Hello James,

> On 01 Aug 2016, at 15:03, James Pic <james...@gmail.com> wrote:
> 
> Aymeric, it doesn't matter if tens of milions of names fit into your
> model, it only takes one to have a issue that's going to require the
> project developers to invest time in it.

I’m not an adept of the “worse is better” school of thought. I believe that 
fixing the problem for 99,9999% of people while not creating new problems for 
anyone matters.

There will always be cases where django.contrib.auth doesn’t work ideally. What 
matters is the ability to argue that a particular case is enough of an edge 
case not to be worth dealing with, and the person who finds themselves in that 
case to expect and accept that answer. Clearly “name over 30 characters” isn’t 
sufficiently rare to meet this criterion. (It was fine when it just had to work 
for LWJ’s staff.)

Some organizations will have a cost/benefit approach to this question. Making 
the problematic cases less frequent reduces the chances that the benefit of 
fixing them justifies the cost. Then developers don’t have to invest time in 
it. Other organizations will reject the notion of cost and have a more 
philosophical approach; that’s harder to discuss in general but solving a 
problem while not introducing any new problems still makes the situation better 
for them. At the very least they get a better base to build upon.

Anyone who likes using an absurdly long last name, for whatever reason, and 
enjoys typing it just to get a “name too long” error message on every website 
knows how to fix it: use a subset of their name. They’re already doing it 
whenever they fill a form, whether on paper or on screen. Paper forms usually 
don’t have room for writing names on multiple lines.

Can you just let use improve the situation for tens of millions of Brazilian 
users? It doesn’t cost you, or anyone else, anything. Just let us make things 
better for tens of millions of people and not make them worse for anyone.

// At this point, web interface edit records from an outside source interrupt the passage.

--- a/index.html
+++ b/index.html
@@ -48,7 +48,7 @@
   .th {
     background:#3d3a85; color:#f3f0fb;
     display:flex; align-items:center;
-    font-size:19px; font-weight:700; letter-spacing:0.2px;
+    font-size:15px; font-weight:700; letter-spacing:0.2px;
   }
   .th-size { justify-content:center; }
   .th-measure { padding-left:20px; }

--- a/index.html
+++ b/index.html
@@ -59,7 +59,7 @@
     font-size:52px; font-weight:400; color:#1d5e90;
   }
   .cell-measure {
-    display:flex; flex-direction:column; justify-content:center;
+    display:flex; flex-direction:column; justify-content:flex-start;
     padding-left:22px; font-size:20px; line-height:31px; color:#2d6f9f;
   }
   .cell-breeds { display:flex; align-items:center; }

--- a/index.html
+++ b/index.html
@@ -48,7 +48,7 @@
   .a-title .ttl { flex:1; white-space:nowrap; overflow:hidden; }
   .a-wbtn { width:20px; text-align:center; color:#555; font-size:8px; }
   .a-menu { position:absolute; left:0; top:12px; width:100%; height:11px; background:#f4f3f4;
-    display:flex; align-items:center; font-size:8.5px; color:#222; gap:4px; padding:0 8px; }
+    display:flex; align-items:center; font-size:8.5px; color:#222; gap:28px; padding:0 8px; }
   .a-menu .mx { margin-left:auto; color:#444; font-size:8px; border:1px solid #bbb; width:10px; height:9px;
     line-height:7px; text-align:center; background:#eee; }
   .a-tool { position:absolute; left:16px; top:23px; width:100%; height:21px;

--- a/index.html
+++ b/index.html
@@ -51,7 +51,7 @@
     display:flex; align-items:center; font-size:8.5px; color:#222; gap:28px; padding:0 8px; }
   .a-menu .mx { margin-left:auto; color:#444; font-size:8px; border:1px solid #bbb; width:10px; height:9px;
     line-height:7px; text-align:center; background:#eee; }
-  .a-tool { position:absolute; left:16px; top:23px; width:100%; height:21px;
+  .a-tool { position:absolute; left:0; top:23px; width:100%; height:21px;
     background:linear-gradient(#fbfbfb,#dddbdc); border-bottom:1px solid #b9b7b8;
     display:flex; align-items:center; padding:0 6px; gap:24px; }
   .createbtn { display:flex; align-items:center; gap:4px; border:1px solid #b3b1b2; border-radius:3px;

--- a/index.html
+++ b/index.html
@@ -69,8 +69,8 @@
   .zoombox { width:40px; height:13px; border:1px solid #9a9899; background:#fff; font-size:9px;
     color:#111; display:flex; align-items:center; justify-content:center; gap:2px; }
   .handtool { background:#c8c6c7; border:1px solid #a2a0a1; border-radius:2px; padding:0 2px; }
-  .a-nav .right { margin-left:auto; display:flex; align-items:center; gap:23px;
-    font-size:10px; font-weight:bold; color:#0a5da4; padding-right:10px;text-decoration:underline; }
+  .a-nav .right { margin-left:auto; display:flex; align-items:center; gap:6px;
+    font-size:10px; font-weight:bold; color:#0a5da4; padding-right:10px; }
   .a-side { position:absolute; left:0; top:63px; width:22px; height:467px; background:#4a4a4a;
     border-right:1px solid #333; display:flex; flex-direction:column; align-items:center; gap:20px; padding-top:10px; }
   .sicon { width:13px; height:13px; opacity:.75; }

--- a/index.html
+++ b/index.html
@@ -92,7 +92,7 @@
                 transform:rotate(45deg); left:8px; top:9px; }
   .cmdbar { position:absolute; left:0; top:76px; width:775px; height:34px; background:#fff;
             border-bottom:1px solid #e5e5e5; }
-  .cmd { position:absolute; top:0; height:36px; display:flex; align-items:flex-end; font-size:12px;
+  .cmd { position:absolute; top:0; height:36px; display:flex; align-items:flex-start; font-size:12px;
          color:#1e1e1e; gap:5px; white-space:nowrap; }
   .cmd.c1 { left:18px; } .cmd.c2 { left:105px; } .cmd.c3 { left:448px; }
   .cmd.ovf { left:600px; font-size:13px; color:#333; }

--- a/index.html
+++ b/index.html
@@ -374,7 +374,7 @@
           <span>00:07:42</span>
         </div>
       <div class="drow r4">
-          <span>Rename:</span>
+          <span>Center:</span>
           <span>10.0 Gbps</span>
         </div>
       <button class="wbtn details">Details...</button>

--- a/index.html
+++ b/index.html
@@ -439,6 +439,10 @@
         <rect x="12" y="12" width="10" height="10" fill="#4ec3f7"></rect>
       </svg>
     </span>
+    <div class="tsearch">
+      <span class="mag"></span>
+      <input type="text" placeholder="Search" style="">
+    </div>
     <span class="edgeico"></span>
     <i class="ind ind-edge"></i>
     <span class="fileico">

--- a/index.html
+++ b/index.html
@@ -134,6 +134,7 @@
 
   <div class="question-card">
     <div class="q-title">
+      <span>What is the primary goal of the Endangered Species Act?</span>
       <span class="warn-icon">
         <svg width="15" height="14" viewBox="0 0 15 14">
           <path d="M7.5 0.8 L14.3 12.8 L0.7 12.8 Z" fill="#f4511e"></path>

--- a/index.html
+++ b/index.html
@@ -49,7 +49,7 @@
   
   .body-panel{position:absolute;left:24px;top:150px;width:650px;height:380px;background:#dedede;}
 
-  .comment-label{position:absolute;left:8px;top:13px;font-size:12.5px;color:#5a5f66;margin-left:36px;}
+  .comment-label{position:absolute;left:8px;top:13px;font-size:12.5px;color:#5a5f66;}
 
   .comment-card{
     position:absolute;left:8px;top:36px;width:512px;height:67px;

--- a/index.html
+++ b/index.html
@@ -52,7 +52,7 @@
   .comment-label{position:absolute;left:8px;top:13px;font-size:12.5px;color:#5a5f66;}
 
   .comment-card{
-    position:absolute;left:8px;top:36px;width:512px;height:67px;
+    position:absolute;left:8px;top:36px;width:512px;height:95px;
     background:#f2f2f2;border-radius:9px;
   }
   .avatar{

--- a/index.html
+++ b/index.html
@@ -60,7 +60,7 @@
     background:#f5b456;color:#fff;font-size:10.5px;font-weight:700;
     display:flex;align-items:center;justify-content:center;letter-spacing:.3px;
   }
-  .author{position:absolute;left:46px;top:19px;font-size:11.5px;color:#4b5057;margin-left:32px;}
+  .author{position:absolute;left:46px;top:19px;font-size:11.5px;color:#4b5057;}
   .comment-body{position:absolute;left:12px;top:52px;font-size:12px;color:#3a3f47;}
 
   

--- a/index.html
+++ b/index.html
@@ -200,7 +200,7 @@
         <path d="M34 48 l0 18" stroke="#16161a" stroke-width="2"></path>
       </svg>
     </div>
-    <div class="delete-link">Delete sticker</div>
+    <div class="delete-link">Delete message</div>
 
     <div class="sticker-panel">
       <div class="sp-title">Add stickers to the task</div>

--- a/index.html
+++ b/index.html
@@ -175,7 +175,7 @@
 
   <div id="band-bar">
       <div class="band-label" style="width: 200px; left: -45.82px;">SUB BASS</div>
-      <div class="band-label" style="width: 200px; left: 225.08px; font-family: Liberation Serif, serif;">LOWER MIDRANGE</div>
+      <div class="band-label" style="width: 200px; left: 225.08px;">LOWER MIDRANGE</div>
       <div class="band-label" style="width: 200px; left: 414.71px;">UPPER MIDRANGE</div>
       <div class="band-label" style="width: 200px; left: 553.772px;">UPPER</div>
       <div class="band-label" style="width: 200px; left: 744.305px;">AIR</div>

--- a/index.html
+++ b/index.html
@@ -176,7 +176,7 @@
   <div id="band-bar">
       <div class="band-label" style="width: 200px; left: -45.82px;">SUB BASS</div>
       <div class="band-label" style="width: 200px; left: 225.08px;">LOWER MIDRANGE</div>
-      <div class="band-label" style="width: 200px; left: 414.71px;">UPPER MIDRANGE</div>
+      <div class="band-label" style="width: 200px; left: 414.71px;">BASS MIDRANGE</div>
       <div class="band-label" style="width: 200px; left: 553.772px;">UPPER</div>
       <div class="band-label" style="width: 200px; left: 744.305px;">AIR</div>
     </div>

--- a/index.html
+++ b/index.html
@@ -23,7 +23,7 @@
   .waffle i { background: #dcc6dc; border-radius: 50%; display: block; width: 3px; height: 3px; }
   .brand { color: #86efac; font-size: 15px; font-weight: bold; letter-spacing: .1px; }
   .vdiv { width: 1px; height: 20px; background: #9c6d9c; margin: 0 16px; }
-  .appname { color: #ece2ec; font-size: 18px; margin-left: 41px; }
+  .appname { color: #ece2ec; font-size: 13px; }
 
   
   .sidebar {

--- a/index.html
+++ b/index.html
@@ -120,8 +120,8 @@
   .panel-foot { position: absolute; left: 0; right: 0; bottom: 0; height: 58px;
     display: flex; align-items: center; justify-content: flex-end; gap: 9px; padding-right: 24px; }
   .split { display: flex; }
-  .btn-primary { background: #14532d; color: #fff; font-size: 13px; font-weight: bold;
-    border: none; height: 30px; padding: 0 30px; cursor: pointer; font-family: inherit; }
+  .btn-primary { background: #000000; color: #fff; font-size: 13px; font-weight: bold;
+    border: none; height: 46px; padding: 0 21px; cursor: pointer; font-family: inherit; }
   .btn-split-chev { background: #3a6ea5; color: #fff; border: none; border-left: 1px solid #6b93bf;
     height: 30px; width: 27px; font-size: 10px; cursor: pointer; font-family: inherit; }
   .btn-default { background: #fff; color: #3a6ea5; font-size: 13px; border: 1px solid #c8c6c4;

To be extremely clear, let me repeat once again: I’m not trying to make 
django.contrib.auth to work for everyone, I know that it still won’t work for 
everyone and I accept that my proposal doesn’t attempt to solve the problem of 
names entirely. It has been abundantly explained in this thread why it’s 
impossible to do something that works for everyone anyway. If we wanted to do 
something that worked for significantly more people, we’d start by dropping the 
first / last name fields. You’re welcome to make a proposal in that direction, 
but I would kindly ask you to do it a a new thread and let us solve that stupid 
name length problem for tens of millions of Brazilian users in this thread.


> So I'm a bit lost about what's the most practical approach here.

Per my definition of “practical”, fixing 99,9999% of a problem with a very 
small effort like I suggested is a practical approach.